Checkpoint found at /content/drive/MyDrive/Chinese_MNIST_Data_Augmentation/checkpoints/wgan_500ep_final.pt
Skip this cell and run Cell 3B instead


# ============================================================
# CELL 3B — Load C-WGAN-GP from checkpoint
# ============================================================
FINAL_CKPT = os.path.join(CKPT_DIR, 'wgan_500ep_final.pt')
ckpt = torch.load(FINAL_CKPT, map_location=DEVICE)
G = Generator(CONFIG['latent_dim'], CONFIG['n_classes']).to(DEVICE)
C = Critic(CONFIG['n_classes']).to(DEVICE)
G.load_state_dict(ckpt['G'])
C.load_state_dict(ckpt['C'])
print(f'✓ Loaded generator and critic from {FINAL_CKPT}')
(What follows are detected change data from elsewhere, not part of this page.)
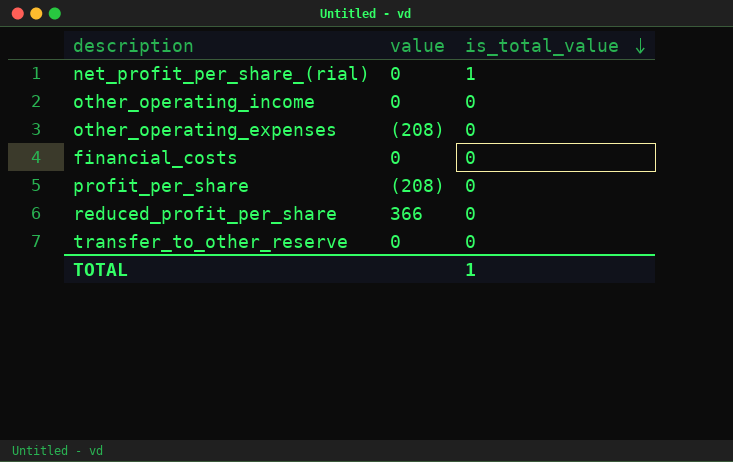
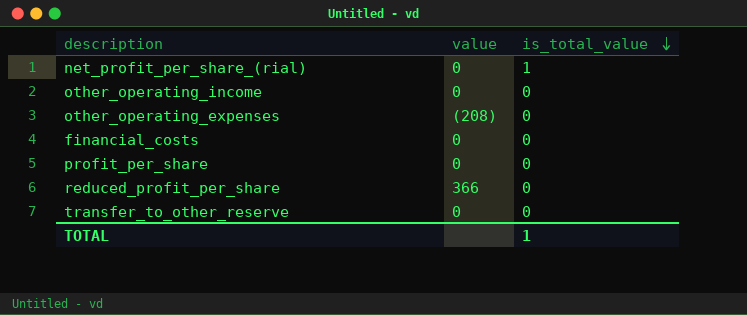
profit_per_share | value: (208) -> 0

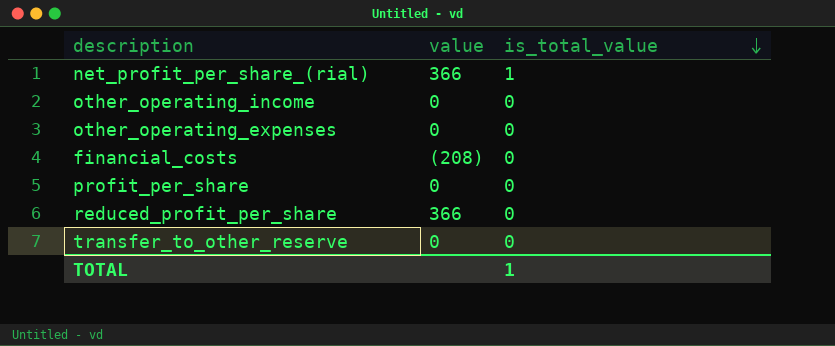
net_profit_per_share_(rial) | value: 0 -> 366
other_operating_expenses | value: (208) -> 0
financial_costs | value: 0 -> (208)

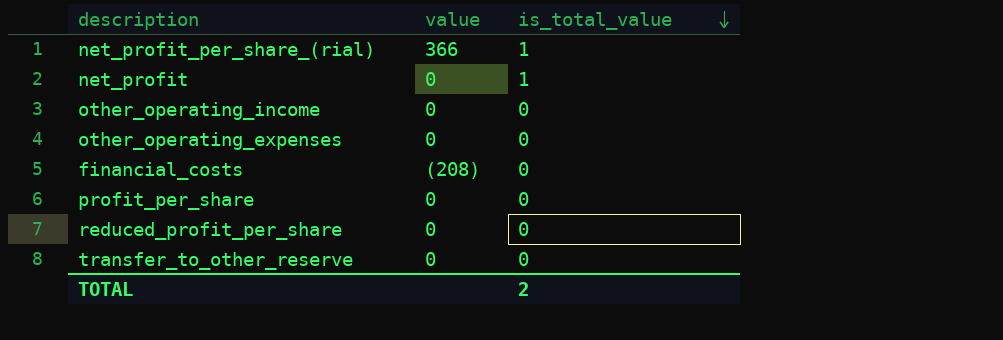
row net_profit: none -> 0 | 1
reduced_profit_per_share | value: 366 -> 0
TOTAL | is_total_value: 1 -> 2

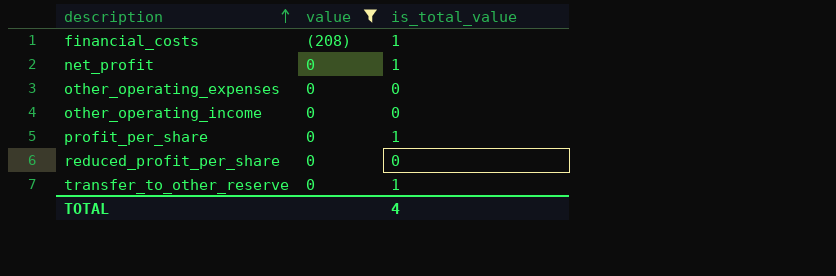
filter: none -> value != 366
row order: is_total_value descending -> description ascending
financial_costs | is_total_value: 0 -> 1
profit_per_share | is_total_value: 0 -> 1
transfer_to_other_reserve | is_total_value: 0 -> 1
TOTAL | is_total_value: 2 -> 4

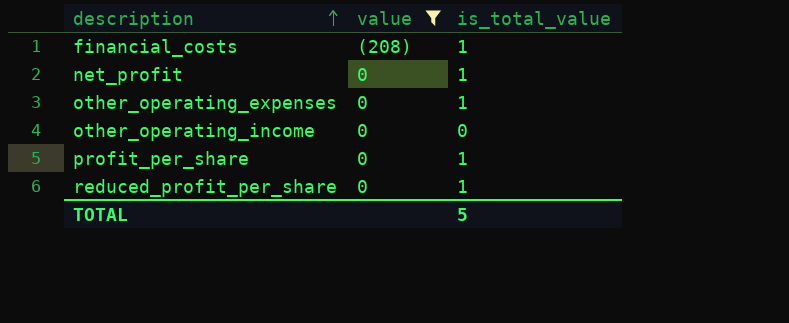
row transfer_to_other_reserve: 0 | 1 -> none
other_operating_expenses | is_total_value: 0 -> 1
reduced_profit_per_share | is_total_value: 0 -> 1
TOTAL | is_total_value: 4 -> 5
✓ Loaded generator and critic from /content/drive/MyDrive/Chinese_MNIST_Data_Augmentation/checkpoints/wgan_500ep_final.pt


# ============================================================
# CELL 3C — CHECKPOINT 3: Visual Inspection of Generated Samples
# ============================================================
G.eval()
fig, axes = plt.subplots(3, 5, figsize=(12, 8))
fig.suptitle('CHECKPOINT 3: Generated samples (one per class)', fontsize=13, fontweight='bold')
with torch.no_grad():
    for i, ax in enumerate(axes.flat):
        noise = torch.randn(1, CONFIG['latent_dim']).to(DEVICE)
        label = torch.tensor([i]).to(DEVICE)
        img   = G(noise, label).squeeze().cpu().numpy() * 0.5 + 0.5
        ax.imshow(img, cmap='gray')
        ax.set_title(f'Class {i}', fontsize=9)
        ax.axis('off')
plt.tight_layout()
plt.savefig(os.path.join(OUT_DIR, 'checkpoint3_generated.png'), dpi=100)
plt.show()
print('\n✅ CHECKPOINT 3 — Do images resemble Chinese characters?')
print('If yes: proceed to Phase 4')
print('If noise: re-train with more epochs')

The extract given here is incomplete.